My one criticism of this otherwise impeccable book is that Mukherjee scarcely mentions the role of pharmaceutical companies in directing the course of the search for new cancer medicines, sometimes steering away from promising but untested new directions in favor of incremental variations on a tired theme. The only exceptions are his descriptions of how Genentech nearly pulled the plug on Herceptin, and how Novartis almost buried Gleevec. One wonders how many other blockbuster therapies are languishing in vials on laboratory shelves.

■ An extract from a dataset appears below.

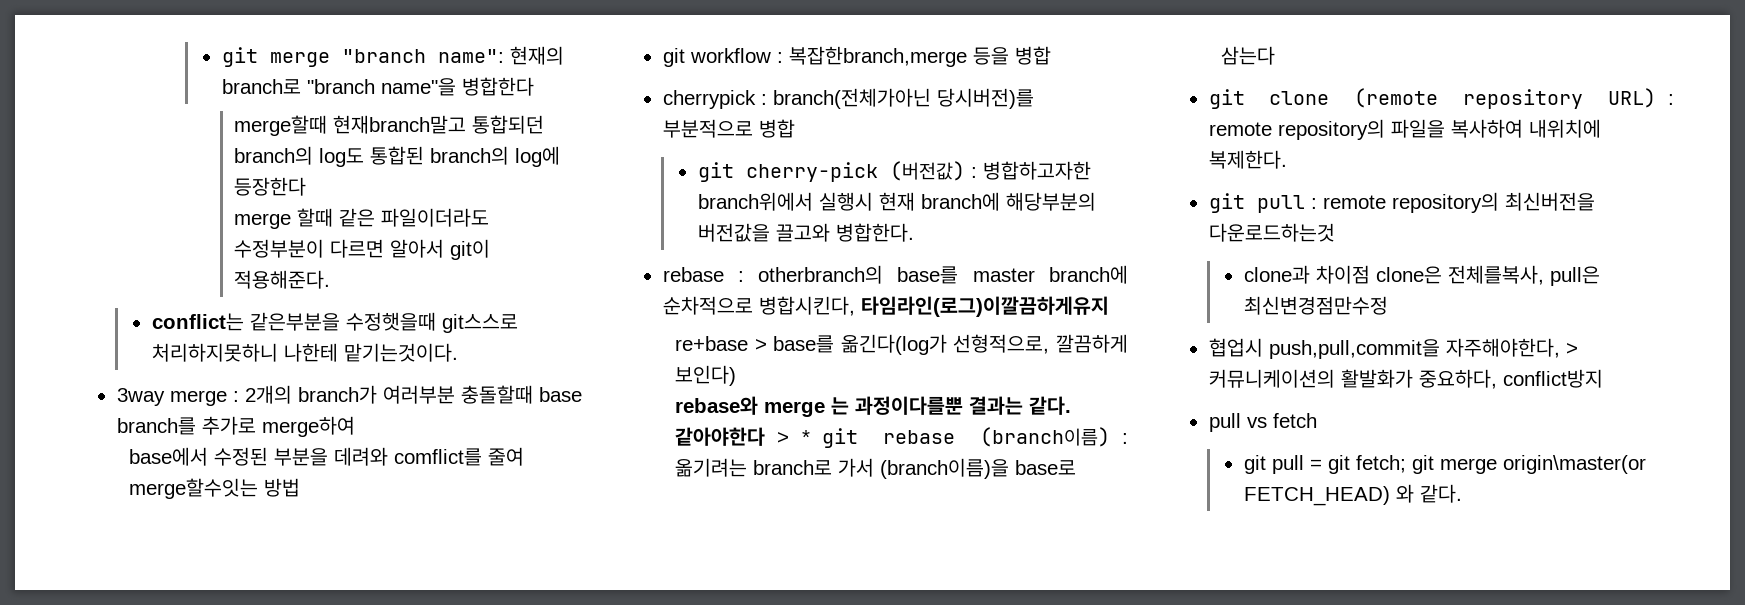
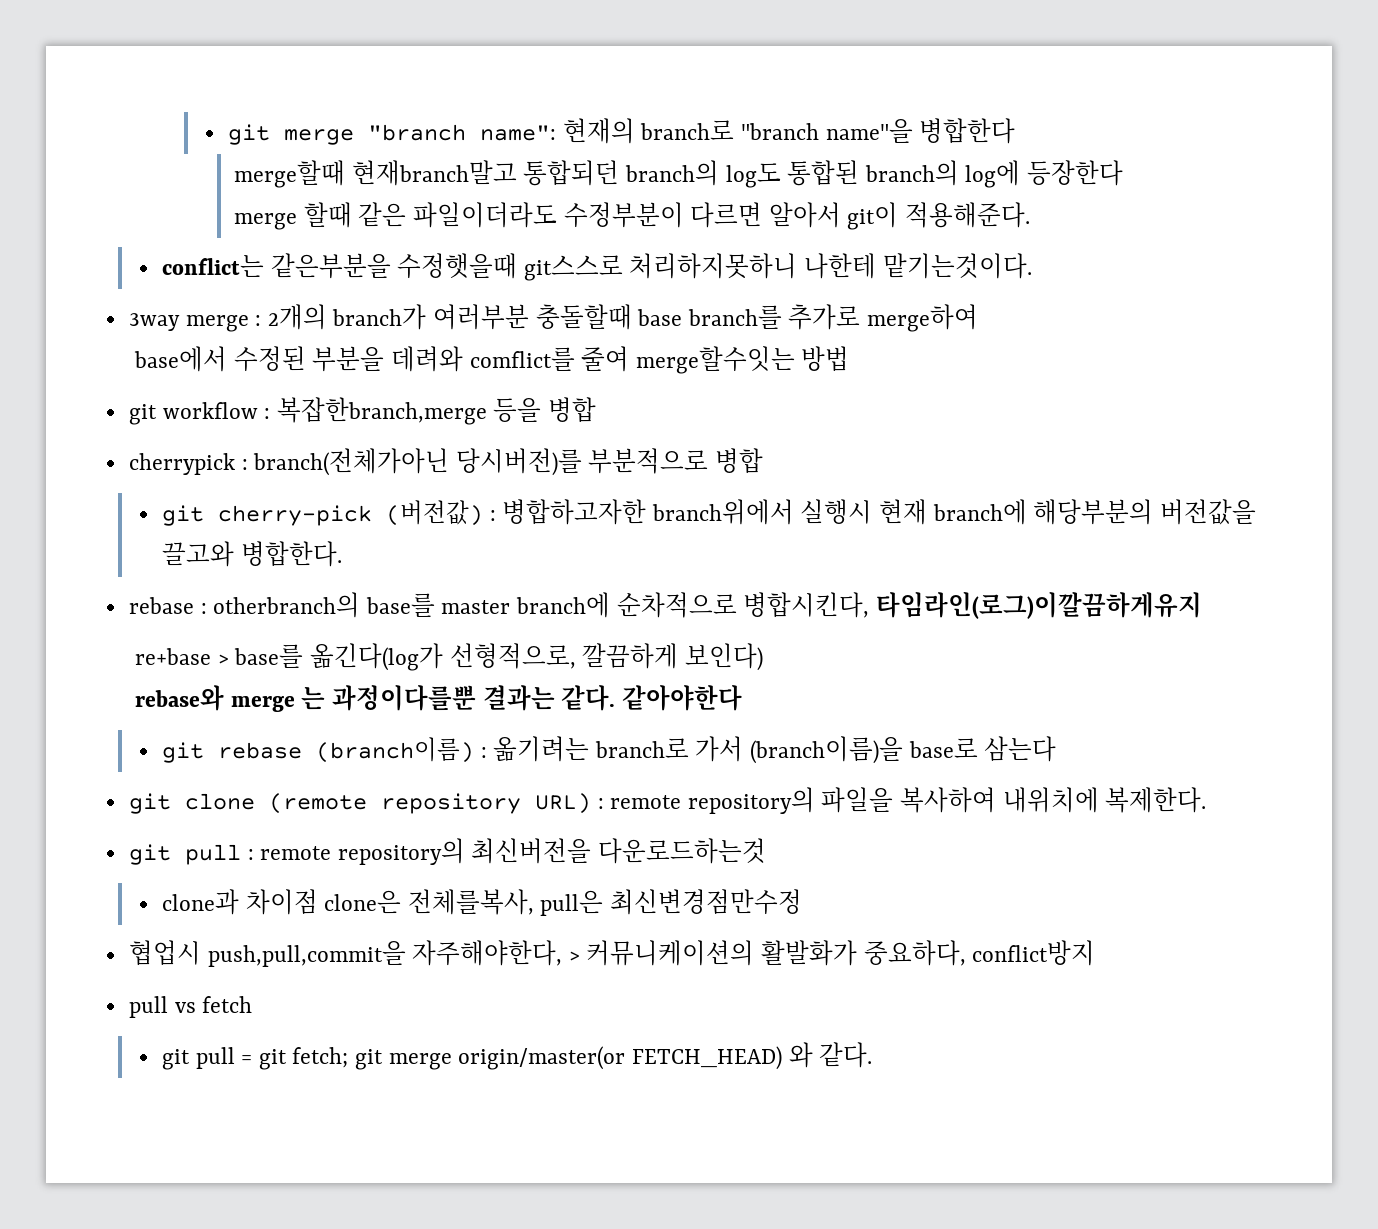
[777,430,810,444] > * -> (742, 698) //
[1502,455,1646,474] origin\master(or -> [458,1046,626,1070] origin/master(or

Along with poets and philosophers - Plato, Hippocrates, Kafka, Blake - Mukherjee's patients (bearing pseudonyms) make touching cameo appearances in these pages, as does the doctor himself. My favorite of these was his description of the birth of his daughter in 2005, in a delivery room not far from his hospital's cancer wards. "I was gowned and gloved like a surgeon . . . a long syringe in my hands, poised to harvest the maroon gush of blood cells from the umbilical cord," he recalls. "Part of me was the father, but the other part an oncologist." Used for a bone marrow transplant, the stem cells in his baby's umbilical cord blood might, he knew, save a patient's life.